Instructions for the task:
Using the entries below, output each line exactly from the first through the one that contains "- ‘प्रतिभा सम्मान समारोह’".

Material provided:
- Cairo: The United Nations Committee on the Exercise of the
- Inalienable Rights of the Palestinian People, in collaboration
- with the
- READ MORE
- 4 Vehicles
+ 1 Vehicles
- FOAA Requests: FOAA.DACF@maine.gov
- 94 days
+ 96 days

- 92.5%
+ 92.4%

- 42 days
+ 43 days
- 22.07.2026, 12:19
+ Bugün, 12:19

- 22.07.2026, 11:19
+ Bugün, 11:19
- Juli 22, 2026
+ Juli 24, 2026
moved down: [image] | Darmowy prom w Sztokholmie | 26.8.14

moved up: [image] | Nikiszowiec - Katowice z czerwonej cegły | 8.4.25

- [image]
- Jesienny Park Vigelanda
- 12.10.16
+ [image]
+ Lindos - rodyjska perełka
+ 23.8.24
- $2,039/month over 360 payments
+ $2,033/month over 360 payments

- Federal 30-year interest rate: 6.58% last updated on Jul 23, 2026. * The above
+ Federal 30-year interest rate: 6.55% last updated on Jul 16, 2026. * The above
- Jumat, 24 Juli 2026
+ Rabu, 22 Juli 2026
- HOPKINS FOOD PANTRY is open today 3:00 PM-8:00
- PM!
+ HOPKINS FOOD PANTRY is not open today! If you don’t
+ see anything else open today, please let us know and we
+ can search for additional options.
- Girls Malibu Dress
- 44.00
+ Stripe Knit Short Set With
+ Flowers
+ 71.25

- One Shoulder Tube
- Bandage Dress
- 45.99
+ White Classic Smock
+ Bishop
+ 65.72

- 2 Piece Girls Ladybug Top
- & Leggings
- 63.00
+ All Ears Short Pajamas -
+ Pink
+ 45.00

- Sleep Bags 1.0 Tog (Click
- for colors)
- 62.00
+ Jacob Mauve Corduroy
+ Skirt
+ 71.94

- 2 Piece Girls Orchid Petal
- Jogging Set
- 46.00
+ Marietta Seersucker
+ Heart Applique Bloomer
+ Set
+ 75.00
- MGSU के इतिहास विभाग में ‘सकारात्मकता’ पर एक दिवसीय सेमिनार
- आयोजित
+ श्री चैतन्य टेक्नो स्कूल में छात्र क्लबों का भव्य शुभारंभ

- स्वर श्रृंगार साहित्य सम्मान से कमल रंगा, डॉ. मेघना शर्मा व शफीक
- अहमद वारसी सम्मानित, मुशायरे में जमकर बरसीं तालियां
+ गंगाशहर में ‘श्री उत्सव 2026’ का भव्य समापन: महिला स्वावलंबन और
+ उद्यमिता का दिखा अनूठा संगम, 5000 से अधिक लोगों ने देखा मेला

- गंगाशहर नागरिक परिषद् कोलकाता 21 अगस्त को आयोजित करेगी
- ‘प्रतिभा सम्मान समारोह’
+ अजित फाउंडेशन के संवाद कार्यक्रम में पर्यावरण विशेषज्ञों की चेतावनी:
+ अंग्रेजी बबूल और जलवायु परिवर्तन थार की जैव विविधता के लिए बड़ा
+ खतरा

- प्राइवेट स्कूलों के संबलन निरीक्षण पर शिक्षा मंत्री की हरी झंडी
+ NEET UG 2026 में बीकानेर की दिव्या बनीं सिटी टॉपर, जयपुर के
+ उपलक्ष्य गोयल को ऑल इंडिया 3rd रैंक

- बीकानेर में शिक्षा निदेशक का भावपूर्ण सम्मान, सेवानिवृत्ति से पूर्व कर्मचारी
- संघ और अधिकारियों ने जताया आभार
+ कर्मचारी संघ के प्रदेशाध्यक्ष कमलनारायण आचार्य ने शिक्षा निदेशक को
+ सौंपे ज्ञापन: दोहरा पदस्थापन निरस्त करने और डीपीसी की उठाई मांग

Result for this exercise:
- Cairo: The United Nations Committee on the Exercise of the
- Inalienable Rights of the Palestinian People, in collaboration
- with the
- READ MORE
- 4 Vehicles
+ 1 Vehicles
- FOAA Requests: FOAA.DACF@maine.gov
- 94 days
+ 96 days

- 92.5%
+ 92.4%

- 42 days
+ 43 days
- 22.07.2026, 12:19
+ Bugün, 12:19

- 22.07.2026, 11:19
+ Bugün, 11:19
- Juli 22, 2026
+ Juli 24, 2026
moved down: [image] | Darmowy prom w Sztokholmie | 26.8.14

moved up: [image] | Nikiszowiec - Katowice z czerwonej cegły | 8.4.25

- [image]
- Jesienny Park Vigelanda
- 12.10.16
+ [image]
+ Lindos - rodyjska perełka
+ 23.8.24
- $2,039/month over 360 payments
+ $2,033/month over 360 payments

- Federal 30-year interest rate: 6.58% last updated on Jul 23, 2026. * The above
+ Federal 30-year interest rate: 6.55% last updated on Jul 16, 2026. * The above
- Jumat, 24 Juli 2026
+ Rabu, 22 Juli 2026
- HOPKINS FOOD PANTRY is open today 3:00 PM-8:00
- PM!
+ HOPKINS FOOD PANTRY is not open today! If you don’t
+ see anything else open today, please let us know and we
+ can search for additional options.
- Girls Malibu Dress
- 44.00
+ Stripe Knit Short Set With
+ Flowers
+ 71.25

- One Shoulder Tube
- Bandage Dress
- 45.99
+ White Classic Smock
+ Bishop
+ 65.72

- 2 Piece Girls Ladybug Top
- & Leggings
- 63.00
+ All Ears Short Pajamas -
+ Pink
+ 45.00

- Sleep Bags 1.0 Tog (Click
- for colors)
- 62.00
+ Jacob Mauve Corduroy
+ Skirt
+ 71.94

- 2 Piece Girls Orchid Petal
- Jogging Set
- 46.00
+ Marietta Seersucker
+ Heart Applique Bloomer
+ Set
+ 75.00
- MGSU के इतिहास विभाग में ‘सकारात्मकता’ पर एक दिवसीय सेमिनार
- आयोजित
+ श्री चैतन्य टेक्नो स्कूल में छात्र क्लबों का भव्य शुभारंभ

- स्वर श्रृंगार साहित्य सम्मान से कमल रंगा, डॉ. मेघना शर्मा व शफीक
- अहमद वारसी सम्मानित, मुशायरे में जमकर बरसीं तालियां
+ गंगाशहर में ‘श्री उत्सव 2026’ का भव्य समापन: महिला स्वावलंबन और
+ उद्यमिता का दिखा अनूठा संगम, 5000 से अधिक लोगों ने देखा मेला

- गंगाशहर नागरिक परिषद् कोलकाता 21 अगस्त को आयोजित करेगी
- ‘प्रतिभा सम्मान समारोह’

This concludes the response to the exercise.